La richiesta dei danni

Per la società «gli atti impugnati producono un immediato e diretto danno all’immagine imprenditoriale di Acea Ato 5 spa, controllata in misura pressoché totalitaria da Acea spa quotata in mercati regolamentati». Prosegue il ricorso: «Si tratta di un danno gravissimo, per il quale si chiede un risarcimento di 10.000.000 di euro, con ampia riserva di ulteriore quantificazione e precisazione in corso di causa».

La lettera

A fine febbraio l’ingegner Paolo Saccani, amministratore delegato di Acea, aveva inviato una nota al presidente dell’Autorità d’Ambi - to, ai sindaci della Consulta e alla Segreteria Tecnico Operativa. Chiedendo l’annullamento in autotutela della delibera. E annunciando che, in caso contrario, Acea avrebbe proceduto con il ricorso al Tar e con la richiesta di danni di immagine.

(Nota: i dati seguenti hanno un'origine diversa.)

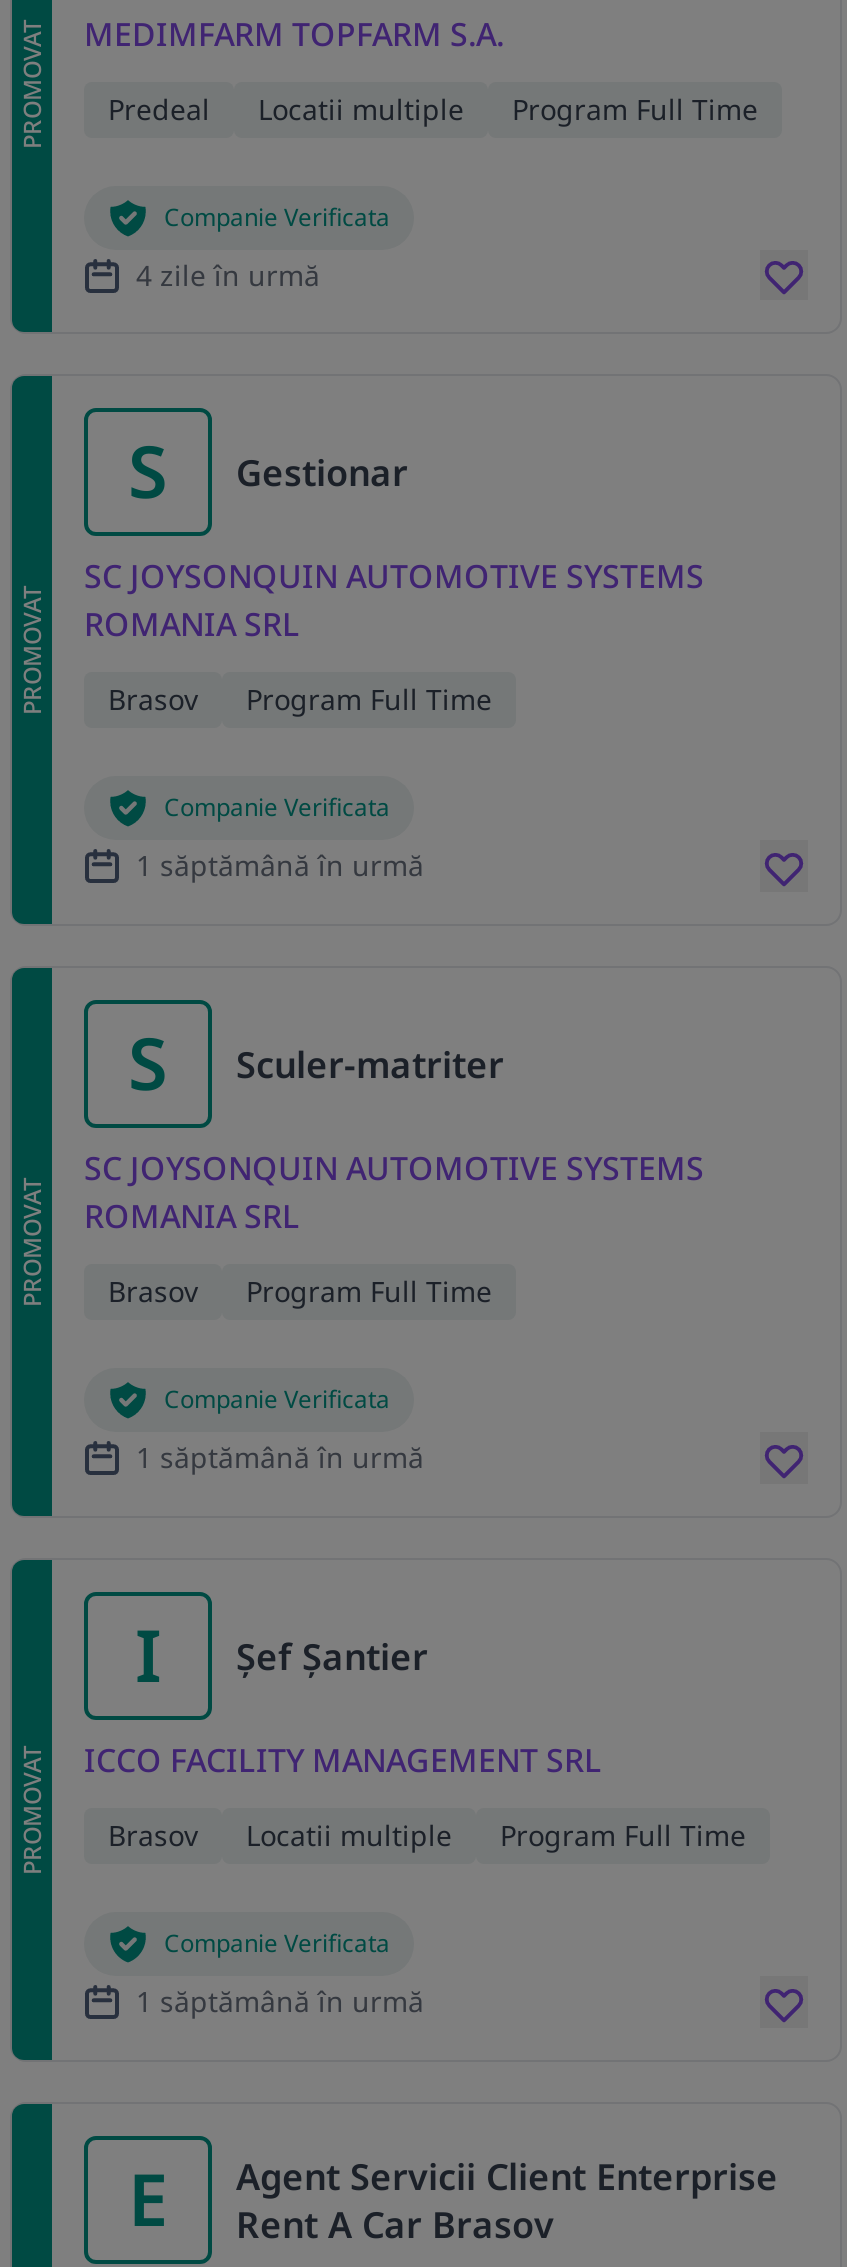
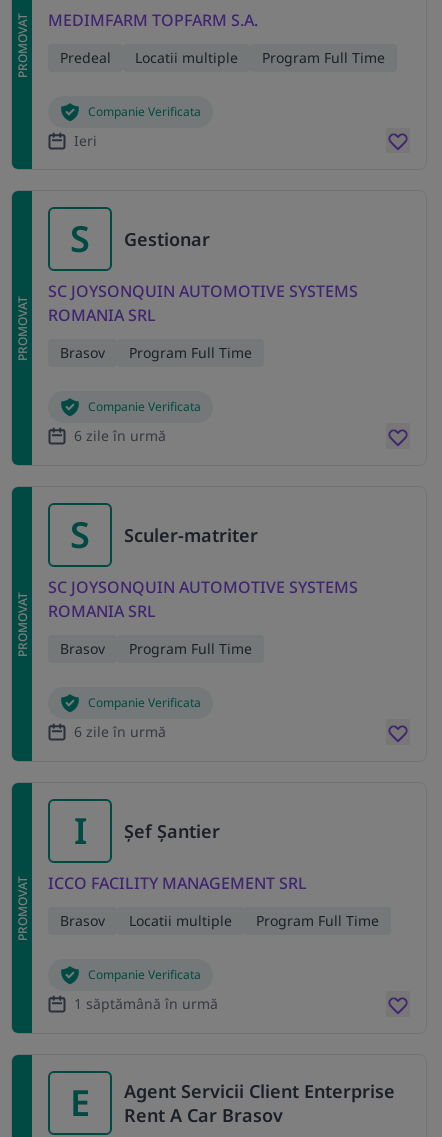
- 4 zile în urmă
+ Ieri

- 1 săptămână în urmă
+ 6 zile în urmă

- 1 săptămână în urmă
+ 6 zile în urmă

Nel ricorso la società scrive di aver effettuato, nel 2015, «investimenti per complessivi 17,7 milioni di euro, superiore del 90% agli investimenti compiuti nell’anno precedente e del 5% superiore all’ammontare complessivo degli investimenti previsti dal Piano approvato». Per Acea la risoluzione è una extremaratio «rispetto al verificarsi di situazioni che (in concreto, secondo una ponderata ed accertata valutazione), pongano in pericolo la continuità nell’erogazione del servizio o la qualità dei servizi erogati dal gestore». Conclude il gestore: «Nessuna di tali circostanze sono rinvenibili nel caso di specie». Ora la parola passa ai giudici del Tar.